People get lured into emotional and physical affairs because the infatuation provides an exciting, stimulating place where they are energized.

So to stay affair-proof, you have to find other sources of stimulation and excitement. For me, my

blog
is that outlet. I can't wait to log on each day to see what all of my dear readers have to say. When I get overwhelmed by the domestic chaos of our lives, Beyond Blue provides me that outlet where I can create something new, where I can run away, however temporarily, from the stress.

"The desire to give oneself completely and purposefully pursues us always, and has its part in pushing us into more and more distractions, illusory love affairs, or the haven of hospitals and doctors' offices," writes Anne Morrow Lindbergh in "Gift From the Sea." In order to not be torn into pieces by all of life's distraction--and affairs fit into this category--Lindbergh urges women (and I add men) to seek a creative outlet, something of her own, in which to pour that energy that could so quickly shatter her marriage.

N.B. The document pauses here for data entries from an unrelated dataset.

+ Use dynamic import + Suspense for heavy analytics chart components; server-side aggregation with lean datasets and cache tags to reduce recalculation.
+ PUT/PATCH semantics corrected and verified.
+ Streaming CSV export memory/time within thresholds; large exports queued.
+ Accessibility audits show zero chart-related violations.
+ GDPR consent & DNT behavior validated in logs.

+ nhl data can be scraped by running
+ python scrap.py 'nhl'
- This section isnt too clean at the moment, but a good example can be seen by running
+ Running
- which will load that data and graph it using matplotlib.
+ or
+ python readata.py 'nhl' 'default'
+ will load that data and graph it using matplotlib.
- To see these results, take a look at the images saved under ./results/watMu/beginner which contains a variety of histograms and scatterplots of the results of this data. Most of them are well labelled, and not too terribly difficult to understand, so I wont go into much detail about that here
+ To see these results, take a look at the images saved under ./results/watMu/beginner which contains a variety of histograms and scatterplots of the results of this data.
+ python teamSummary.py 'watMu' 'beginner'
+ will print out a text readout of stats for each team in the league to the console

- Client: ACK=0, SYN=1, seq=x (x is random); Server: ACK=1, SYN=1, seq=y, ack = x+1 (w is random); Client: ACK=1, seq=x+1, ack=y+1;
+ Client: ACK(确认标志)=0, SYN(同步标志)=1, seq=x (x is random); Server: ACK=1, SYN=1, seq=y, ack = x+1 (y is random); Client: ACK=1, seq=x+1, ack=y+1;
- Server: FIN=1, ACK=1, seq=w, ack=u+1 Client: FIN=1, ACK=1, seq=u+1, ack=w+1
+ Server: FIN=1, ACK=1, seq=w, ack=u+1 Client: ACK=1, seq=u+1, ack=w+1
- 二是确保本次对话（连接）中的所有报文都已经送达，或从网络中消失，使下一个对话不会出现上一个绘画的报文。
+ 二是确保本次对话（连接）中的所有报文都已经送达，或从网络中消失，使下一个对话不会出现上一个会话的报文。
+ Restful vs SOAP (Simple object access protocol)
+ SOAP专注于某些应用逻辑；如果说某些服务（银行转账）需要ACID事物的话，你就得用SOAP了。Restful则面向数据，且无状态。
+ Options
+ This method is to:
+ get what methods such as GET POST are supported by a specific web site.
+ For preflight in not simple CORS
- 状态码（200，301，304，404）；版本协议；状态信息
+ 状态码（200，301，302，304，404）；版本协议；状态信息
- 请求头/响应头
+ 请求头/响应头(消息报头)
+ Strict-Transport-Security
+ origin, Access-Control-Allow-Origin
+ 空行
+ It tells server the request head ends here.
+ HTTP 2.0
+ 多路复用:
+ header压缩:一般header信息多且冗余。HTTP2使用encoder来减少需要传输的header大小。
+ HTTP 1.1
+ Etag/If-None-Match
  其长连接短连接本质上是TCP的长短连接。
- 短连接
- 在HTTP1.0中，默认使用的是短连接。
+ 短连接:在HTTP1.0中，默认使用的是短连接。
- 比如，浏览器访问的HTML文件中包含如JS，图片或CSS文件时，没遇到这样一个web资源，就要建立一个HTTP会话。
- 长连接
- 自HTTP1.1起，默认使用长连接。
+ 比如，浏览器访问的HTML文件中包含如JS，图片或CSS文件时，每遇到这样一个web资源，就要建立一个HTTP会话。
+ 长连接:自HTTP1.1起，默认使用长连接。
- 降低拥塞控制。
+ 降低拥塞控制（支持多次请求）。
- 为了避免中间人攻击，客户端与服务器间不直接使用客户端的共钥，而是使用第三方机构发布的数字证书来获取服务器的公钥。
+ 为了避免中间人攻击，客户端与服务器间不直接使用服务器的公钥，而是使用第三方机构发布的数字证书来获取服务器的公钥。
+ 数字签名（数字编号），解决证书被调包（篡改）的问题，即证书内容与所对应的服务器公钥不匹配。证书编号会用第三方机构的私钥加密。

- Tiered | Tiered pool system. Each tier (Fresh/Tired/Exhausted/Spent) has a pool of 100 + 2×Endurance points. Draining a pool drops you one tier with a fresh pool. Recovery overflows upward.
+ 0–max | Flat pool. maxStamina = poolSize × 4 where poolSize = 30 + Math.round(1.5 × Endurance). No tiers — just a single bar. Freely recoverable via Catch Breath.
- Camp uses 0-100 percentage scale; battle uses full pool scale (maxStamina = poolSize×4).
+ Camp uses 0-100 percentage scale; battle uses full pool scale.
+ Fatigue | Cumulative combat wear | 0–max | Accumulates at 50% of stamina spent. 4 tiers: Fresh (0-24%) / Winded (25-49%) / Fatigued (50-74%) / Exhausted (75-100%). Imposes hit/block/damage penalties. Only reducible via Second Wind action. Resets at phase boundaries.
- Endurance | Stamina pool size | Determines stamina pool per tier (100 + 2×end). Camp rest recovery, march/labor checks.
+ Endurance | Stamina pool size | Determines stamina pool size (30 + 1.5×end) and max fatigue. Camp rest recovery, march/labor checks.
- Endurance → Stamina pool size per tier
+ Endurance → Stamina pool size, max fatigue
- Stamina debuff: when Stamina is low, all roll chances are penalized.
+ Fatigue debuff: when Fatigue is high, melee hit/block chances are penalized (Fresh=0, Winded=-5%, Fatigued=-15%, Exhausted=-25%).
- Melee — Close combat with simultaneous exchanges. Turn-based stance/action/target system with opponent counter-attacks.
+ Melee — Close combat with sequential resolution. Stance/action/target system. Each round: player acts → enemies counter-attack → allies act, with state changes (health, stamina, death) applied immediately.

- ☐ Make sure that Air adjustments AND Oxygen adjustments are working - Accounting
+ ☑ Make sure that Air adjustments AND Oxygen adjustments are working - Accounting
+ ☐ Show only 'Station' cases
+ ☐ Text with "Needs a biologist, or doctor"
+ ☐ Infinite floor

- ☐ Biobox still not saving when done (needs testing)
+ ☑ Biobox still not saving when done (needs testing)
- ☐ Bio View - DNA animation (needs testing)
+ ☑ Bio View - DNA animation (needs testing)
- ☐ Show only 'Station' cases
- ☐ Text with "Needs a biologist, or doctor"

6. Hang Out with Happy Couples

According to the latest studies, the risk for obesity increased 171 percent among persons with obese friends. The risk only increased 37 percent for persons with an obese spouse, and 40 percent for folks with obese siblings.

That says to me that peer pressure never really goes away, and that your friends influence you more than you think. So if you're hanging with a bunch of guys (or girls) that see nothing wrong with sleeping around, you are much more likely to do it yourself.

The good news is that the opposite is also true. If you have a set of friends committed to their marriages, you will be less likely to cheat on your spouse.

7. Learn How to Fight

I'm not going to tell you to hold hands, like that woman at the Pre-Cana (Catholic marriage preparation) session. But this good advice did actually come from the couple who facilitated Eric's and my Pre-Cana obligation. They told us to wait before saying something really ugly, and make sure you weren't tired or hungry, or in a stressful situation.

I'm not saying that you can't confront your spouse if you're tired, hungry, or stressed, because then we'd live in a silent world. BUT it's a good idea to recognize situations that tend to accelerate arguments. For Eric and me, that's two places: in the car (because I'm a nervous passenger, and so is he), and on a sailboat (where we argue about which one of us is a more capable skipper and can better read the wind).

8. Be Nice and Listen

"Duh," you're saying to yourself. But think about it. This is the hardest part about marriage. Listening. Keeping your mouth closed when the other person is talking. And then, at the appropriate time, saying something like, "I'm so sorry you're feeling that way" as you rub his back, instead of "If you would have done it this way, then you could have prevented that, Butthead."

In my conversations with men and women who have had affairs, the number one reason for pursuing the affair was this: "She listened to me. I mattered to him."

9. Remember These Tools

Never forget that you have a toolbox of resources to draw on when you feel tempted by an extramarital affair. Here are some tools offered to me by those healing from affairs, insights to keep in mind when you feel that familiar head rush and are tempted to abandon logic for a thrill:

Don't go there: Don't put yourself in a threatening situation. Skip the conference in Hawaii with the colleague who flirts with you. If you absolutely have to go, avoid all opportunities to be alone with him.

You've got mail: When you don't know if your email crosses the line into appropriate language, send it to yourself first. Read it again, and ask yourself: would I feel comfortable showing this to my husband?

Dress with intentions: One woman told me that she saved her lingerie for her husband, and wore the ratty old underwear to the high-school reunion where she'd see a flame from the past.

Talk about your spouse: A guy friend told me that whenever he is alone with a woman he finds attractive and things are getting uncomfortable, he'll start talking about his wife--what her hobbies are, and how much he loves her. It immediately kills the mood.